▶ _What the task requires_:
In this exercise, return the whole listing exactly, excluding any images.

▶ _Data excerpts_:
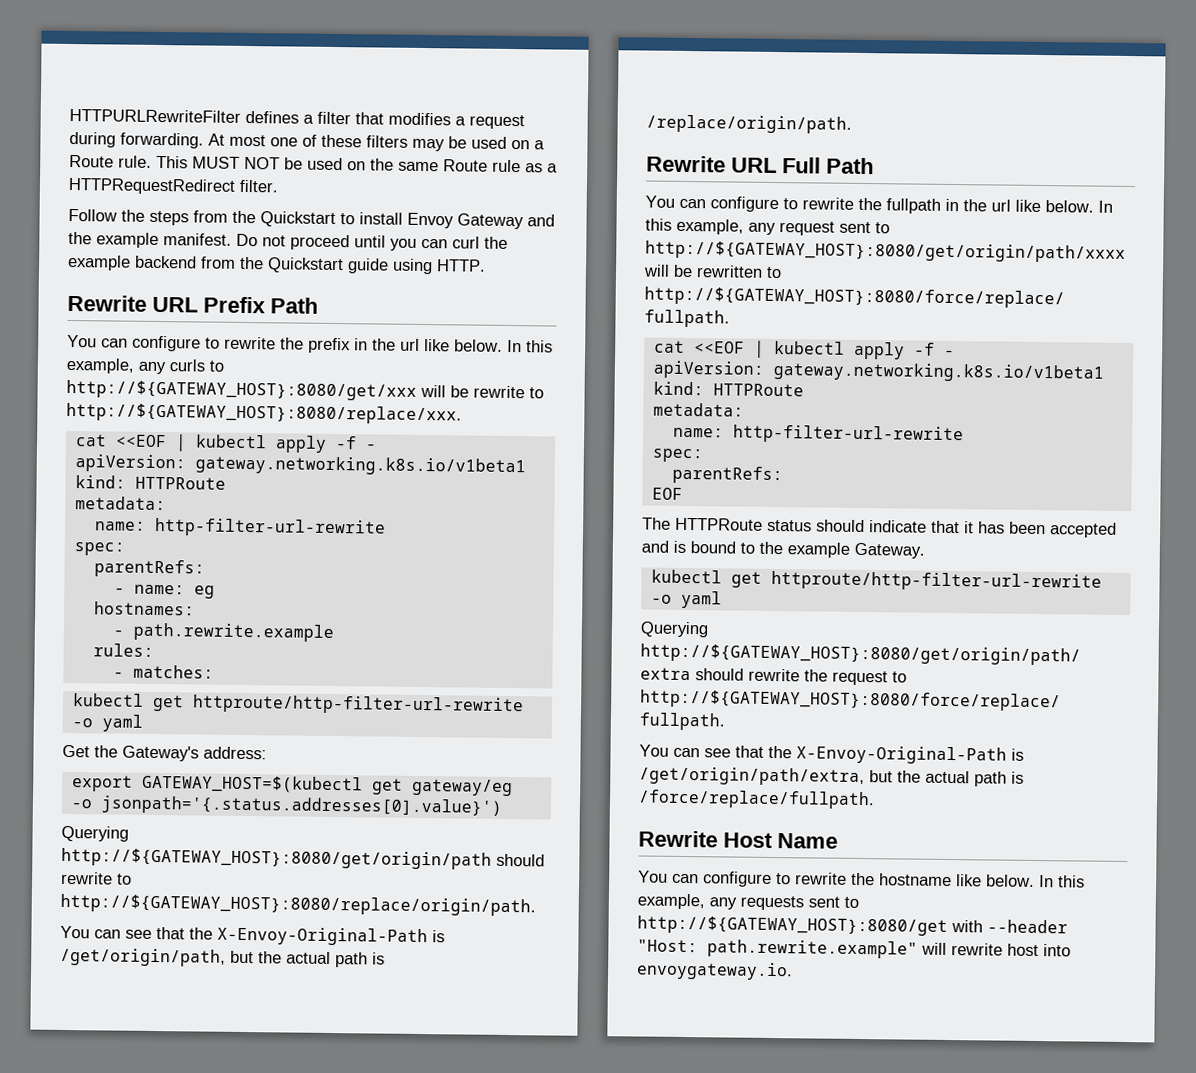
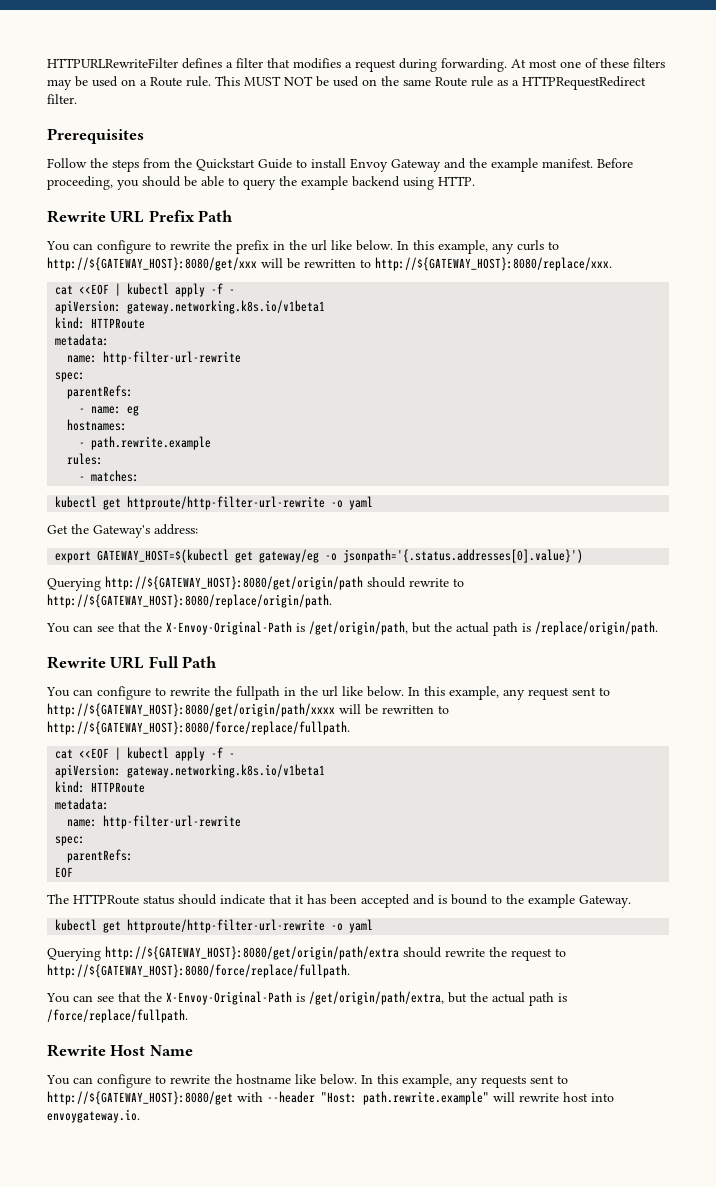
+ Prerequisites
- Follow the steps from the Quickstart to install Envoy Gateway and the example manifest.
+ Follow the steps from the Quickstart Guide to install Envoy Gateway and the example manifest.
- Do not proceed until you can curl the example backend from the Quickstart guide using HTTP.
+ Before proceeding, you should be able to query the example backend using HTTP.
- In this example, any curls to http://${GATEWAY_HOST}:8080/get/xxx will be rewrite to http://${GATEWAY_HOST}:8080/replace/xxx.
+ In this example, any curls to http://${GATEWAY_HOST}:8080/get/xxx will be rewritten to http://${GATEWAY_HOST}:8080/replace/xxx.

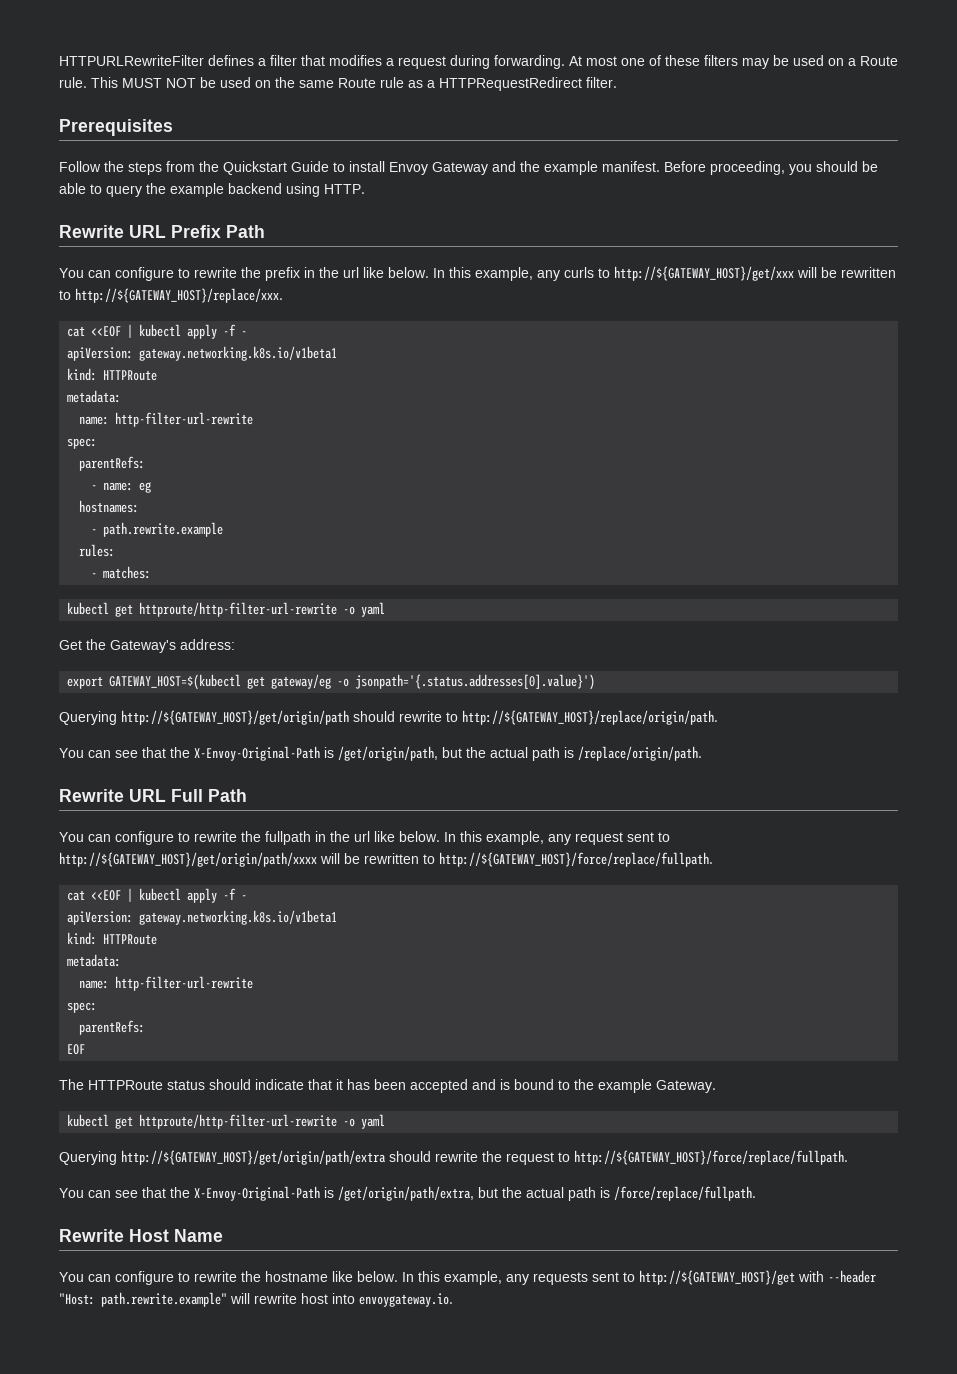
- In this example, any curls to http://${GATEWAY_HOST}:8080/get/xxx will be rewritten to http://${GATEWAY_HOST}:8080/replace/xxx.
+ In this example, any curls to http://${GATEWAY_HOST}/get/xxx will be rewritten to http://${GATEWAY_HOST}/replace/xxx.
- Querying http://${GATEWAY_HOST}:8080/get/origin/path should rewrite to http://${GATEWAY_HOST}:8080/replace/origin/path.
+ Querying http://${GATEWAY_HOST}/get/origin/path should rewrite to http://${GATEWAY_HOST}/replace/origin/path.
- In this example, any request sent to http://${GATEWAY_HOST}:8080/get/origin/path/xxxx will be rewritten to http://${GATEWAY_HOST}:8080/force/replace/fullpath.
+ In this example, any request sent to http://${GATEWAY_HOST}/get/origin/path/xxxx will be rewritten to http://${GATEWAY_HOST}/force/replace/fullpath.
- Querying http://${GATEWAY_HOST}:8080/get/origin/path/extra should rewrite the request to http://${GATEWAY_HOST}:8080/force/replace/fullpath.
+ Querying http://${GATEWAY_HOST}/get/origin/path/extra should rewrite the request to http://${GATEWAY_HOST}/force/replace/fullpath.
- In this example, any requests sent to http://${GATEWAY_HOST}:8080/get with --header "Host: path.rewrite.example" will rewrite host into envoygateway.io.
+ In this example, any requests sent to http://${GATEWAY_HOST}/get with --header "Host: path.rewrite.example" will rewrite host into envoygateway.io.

▶ _Answer for this exercise_:
+ Prerequisites
- Follow the steps from the Quickstart to install Envoy Gateway and the example manifest.
+ Follow the steps from the Quickstart Guide to install Envoy Gateway and the example manifest.
- Do not proceed until you can curl the example backend from the Quickstart guide using HTTP.
+ Before proceeding, you should be able to query the example backend using HTTP.
- In this example, any curls to http://${GATEWAY_HOST}:8080/get/xxx will be rewrite to http://${GATEWAY_HOST}:8080/replace/xxx.
+ In this example, any curls to http://${GATEWAY_HOST}:8080/get/xxx will be rewritten to http://${GATEWAY_HOST}:8080/replace/xxx.

- In this example, any curls to http://${GATEWAY_HOST}:8080/get/xxx will be rewritten to http://${GATEWAY_HOST}:8080/replace/xxx.
+ In this example, any curls to http://${GATEWAY_HOST}/get/xxx will be rewritten to http://${GATEWAY_HOST}/replace/xxx.
- Querying http://${GATEWAY_HOST}:8080/get/origin/path should rewrite to http://${GATEWAY_HOST}:8080/replace/origin/path.
+ Querying http://${GATEWAY_HOST}/get/origin/path should rewrite to http://${GATEWAY_HOST}/replace/origin/path.
- In this example, any request sent to http://${GATEWAY_HOST}:8080/get/origin/path/xxxx will be rewritten to http://${GATEWAY_HOST}:8080/force/replace/fullpath.
+ In this example, any request sent to http://${GATEWAY_HOST}/get/origin/path/xxxx will be rewritten to http://${GATEWAY_HOST}/force/replace/fullpath.
- Querying http://${GATEWAY_HOST}:8080/get/origin/path/extra should rewrite the request to http://${GATEWAY_HOST}:8080/force/replace/fullpath.
+ Querying http://${GATEWAY_HOST}/get/origin/path/extra should rewrite the request to http://${GATEWAY_HOST}/force/replace/fullpath.
- In this example, any requests sent to http://${GATEWAY_HOST}:8080/get with --header "Host: path.rewrite.example" will rewrite host into envoygateway.io.
+ In this example, any requests sent to http://${GATEWAY_HOST}/get with --header "Host: path.rewrite.example" will rewrite host into envoygateway.io.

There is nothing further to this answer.